The documentary starts off with a black screen with an eerie static sound playing. The date “November 2, 2007” slowly appears and the viewer knows exactly what they are about to see. We see a little house in the Italian countryside. It seems like the perfect place to spend a holiday, a place to get away and relax. But there is unfortunately much more than meets the eye.
We hear an Italian man making an emergency call to the local police department. He states he’s making the call on behalf of a woman named Amanda Knox. The screen transitions to a crime scene video taken by the Italian police. We see bloodstains, broken windows and bloody clothing like something straight out of a horror movie, but we all know this is real.
A bloody handprint is shown and then we see a bare foot, the rest of the unmoving body covered by a blanket. It is undoubtedly the homicide victim, who we learn is named Meredith Kercher. The frame serves these tragic facts straight.
We finally meet the woman we all think we know, Amanda Knox, ready to tell the world what happened. She’s 29 now, with experience for more than two lifetimes. She wears a pink sweater with minimal make-up. There appears to be a vulnerability in her eyes, as if she were taken somewhere she didn’t belong. She looks like someone who experienced true trauma, the type you cannot forget but try to move on from.
Directors Rod Blackhurst and Brian McGinn beautifully take us back to Italy in the fall of 2007. They use the entire case file, including police crime scene footage, recordings and media footage. Most importantly they interview Knox and Raffaele Sollecito, her then-boyfriend and alleged accomplice, providing their commentary about what happened during that time.
In their quest to be fair and balanced, Blackhurst and McGinn also provide commentary from lead prosecutor Giuliano Mignini and Nick Pisa, the Daily Mail journalist known for publishing Knox’s diary. The directors should be commended for providing both perspectives to provide a fuller narrative concerning the incident.
What this documentary really makes clear is how big a role the mainstream media had in this case.
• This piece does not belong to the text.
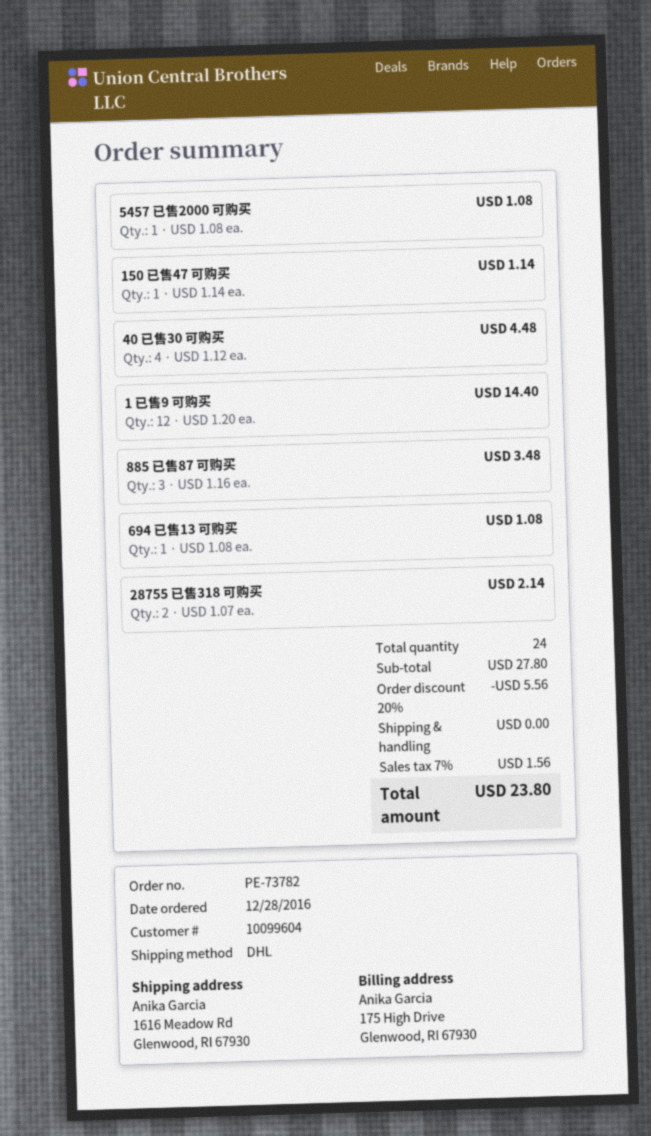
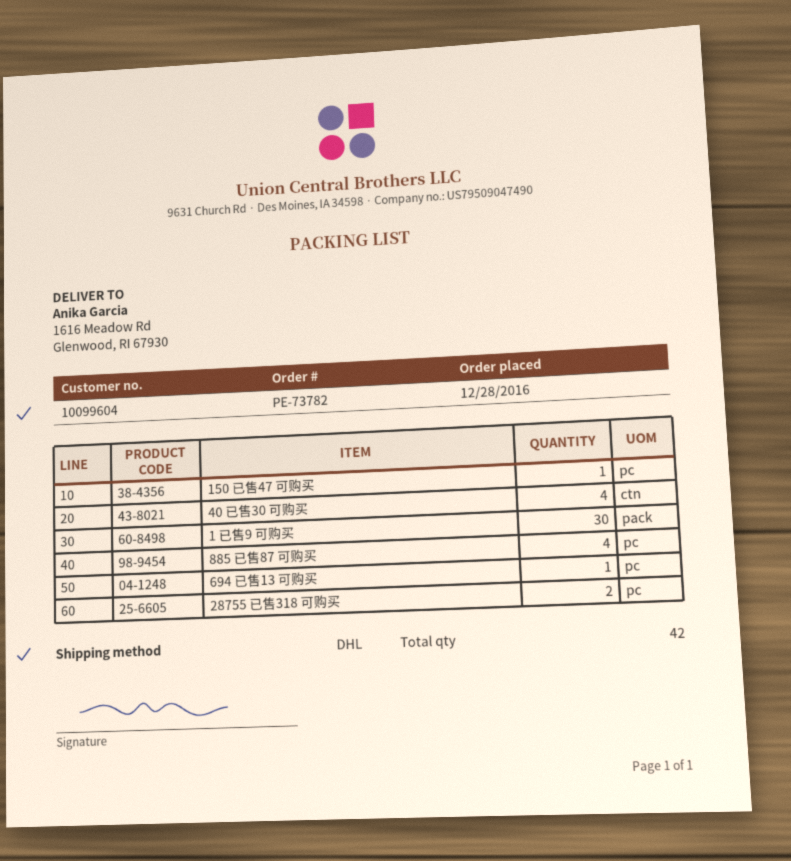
5457 已售2000 可购买: 1 -> none
1 已售9 可购买: 12 -> 30
885 已售87 可购买: 3 -> 4
total quantity: 24 -> 42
For example, the media quickly published articles with titles like “Meredith Killed in Sex Orgy” and gave Knox monikers like “Foxy Knoxy” even though there was no proof behind the salacious headlines. The media turned this case into a tabloid feast about sex-obsessed students committing murder.
Sensationalized coverage claimed the over-sexualized devil of America had invaded the pure old world of Italy. There are countless clips of Knox and her family being followed by paparazzi and journalists as if they were movie stars. The courtroom turned into a sea of reporters with thousands of cameras. Different articles came out regularly, shifting details ever so slightly, fanning the flames of misinformation. A young American murderer obsessed with sex sells more magazines than an innocent and scared woman who just wants to go home.
It wasn’t until the acquittal of Amanda and Raffaele in the Italian Supreme Court in 2015 that the media was finally to blame. The court stated that there was an increased media attention for creating a “frantic search” for the guilt of Knox and Sollecito.
Nearly a decade after the case first unfolded, the public may finally get a better understanding of what happened. “Amanda Knox” seems to suggest there may have been a third party responsible for the murder and that Knox was a victim of an aggressive narrative created by the media. The Italian Supreme Court expressed this view when it ultimately acquitted Knox and Sollecito of all charges in March 2015.
“Either I’m a psychopath in sheep’s clothing or I am you,” Knox says at the documentary’s opening. Viewers are left to make up their own minds.